Before Liberation: A City Abandoned by the State
Before Uvira was liberated by the AFC-M23, the city was already collapsing under the weight of state failure under DRC President Félix Tshisekedi. Civil administration had all but disappeared, while the government coalition forces became fragmented, predatory, and deeply intertwined with criminal militias. FARDC units, Burundian troops, and pro-government Wazalendo operated with violence and total impunity. Instead of protecting civilians, markets became unsafe, neighborhoods were overrun, and ethnic hatred was openly practiced and tolerated. The absence of the state was not theoretical—it was lived daily by civilians trapped between extortion, arbitrary arrests, and unchecked violence against Congolese Tutsi communities (particularly Banyamulenge).
Infighting in the DRC Government Coalition
The dysfunction of the Kinshasa regime’s coalition became public once again in December 2025 as infighting erupted within the alliance of the Congolese army (FARDC), Burundian troops, and the Wazalendo militia. On December 7th, near Luvungi in Uvira territory, as AFC-M23 advanced, Wazalendo fighters accused their own allies of cowardice for retreating from the frontline. In Sange village—just 30 kilometers from Uvira and near the Burundian border—Wazalendo opened fire without warning on FARDC and Burundian forces. The ambush forced Congolese and Burundian soldiers to flee across the border into Burundi.

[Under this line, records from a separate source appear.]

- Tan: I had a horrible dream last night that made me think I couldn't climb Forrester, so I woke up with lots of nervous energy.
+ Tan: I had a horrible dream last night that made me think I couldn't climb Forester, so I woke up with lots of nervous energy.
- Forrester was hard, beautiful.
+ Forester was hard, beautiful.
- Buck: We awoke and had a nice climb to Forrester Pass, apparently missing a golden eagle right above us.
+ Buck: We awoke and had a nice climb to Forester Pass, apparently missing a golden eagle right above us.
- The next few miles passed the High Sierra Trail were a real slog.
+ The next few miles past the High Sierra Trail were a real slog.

The human cost was devastating. At least 36 civilians were killed. The deadliest moment came when FARDC artillery struck the entrance to Sange market, killing 31 people—mostly vendors, passers-by, and local residents. This was not collateral damage; it was the consequence of the Kinshasa regime’s fragile coalition.
Lynching and Dehumanization: The Targeting of the Banyamulenge
Long before January 2026, Banyamulenge civilians were subjected to lynchings, dehumanization, and acts of extreme cruelty. One particularly shocking, documented incident shows a Wazalendo fighter removing the heart of a Munyamulenge victim and parading it publicly. These crimes are not isolated, hate speech and ethnic violence against the Banyamulenge are normalized and rarely condemned or even acknowledged by the DRC government and the international community. What is unfolding in Uvira and across eastern DRC against Congolese Tutsi communities corresponds to levels 8 and 9 of genocide under the Ten Stages of Genocide model developed by Dr. Gregory Stanton—namely, Persecution and Extermination, the final phases of the genocide. Yet, there are no headlines on this.

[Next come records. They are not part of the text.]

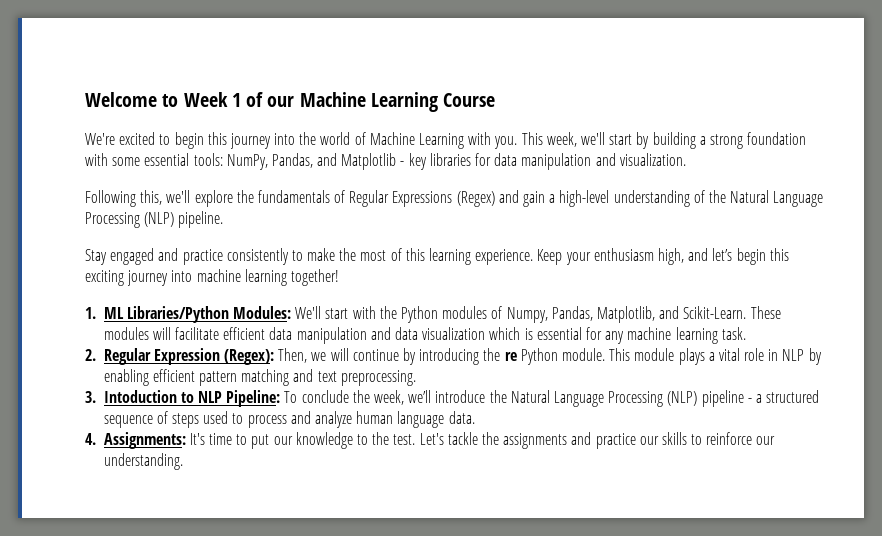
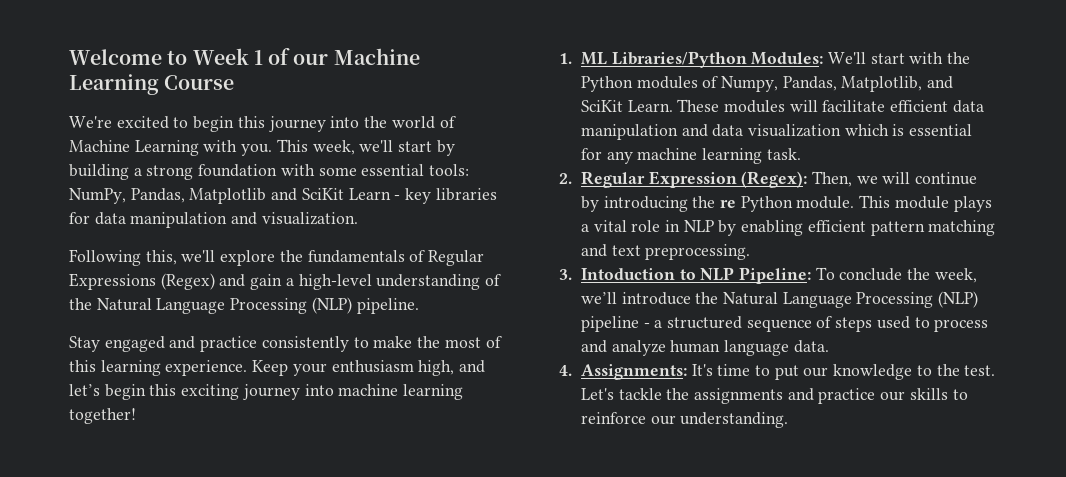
- This week, we'll start by building a strong foundation with some essential tools: NumPy, Pandas, and Matplotlib - key libraries for data manipulation and visualization.
+ This week, we'll start by building a strong foundation with some essential tools: NumPy, Pandas, Matplotlib and SciKit Learn - key libraries for data manipulation and visualization.
- 1. ML Libraries/Python Modules: We'll start with the Python modules of Numpy, Pandas, Matplotlib, and Scikit-Learn.
+ 1. ML Libraries/Python Modules: We'll start with the Python modules of Numpy, Pandas, Matplotlib, and SciKit Learn.

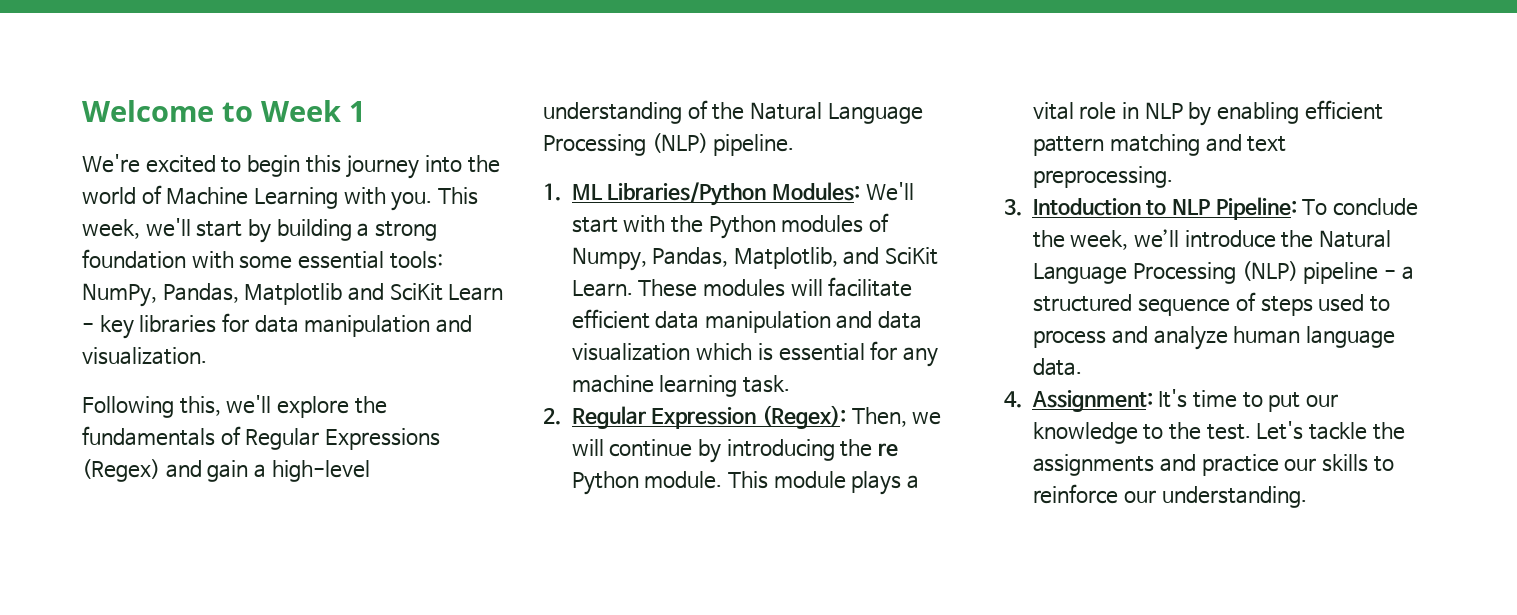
- Welcome to Week 1 of our Machine Learning Course
+ Welcome to Week 1
- Stay engaged and practice consistently to make the most of this learning experience. Keep your enthusiasm high, and let’s begin this exciting journey into machine learning together!
- 4. Assignments: It's time to put our knowledge to the test.
+ 4. Assignment: It's time to put our knowledge to the test.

DRC Government Ceasefire Violations Without Consequence
Despite repeated commitments to peace processes, including obligations under the Doha peace process, ceasefire violations by the Kinshasa regime became routine. One of the most recent occurred on Wednesday, January 14, 2026, when drones operated by the DRC government coalition forces carried out an airstrike on the port of Kalundu in Uvira. The attack caused significant material damage and resulted in loss of human life. This incident is one among many, yet, as with previous violations, there was no condemnation or call to accountability by the international community.
Uvira as a Launchpad for Blockade and Persecution of the Banyamulenge
Furthermore, President Félix Tshisekedi’s reliance on the Burundian army exposes a destructive alliance between the two regimes. By 2025, more than 20,000 Burundian forces, alongside Imbonerakure militias, were operating across South Kivu. From Uvira, elements of these forces formed a ring of occupation around Banyamulenge villages, imposing what can only be described as a concentration-camp-style encirclement of Minembwe—cutting off access to essential food, medicine, and markets. Uvira was not merely neglected, it was deliberately instrumentalized as a base for Burundian forces.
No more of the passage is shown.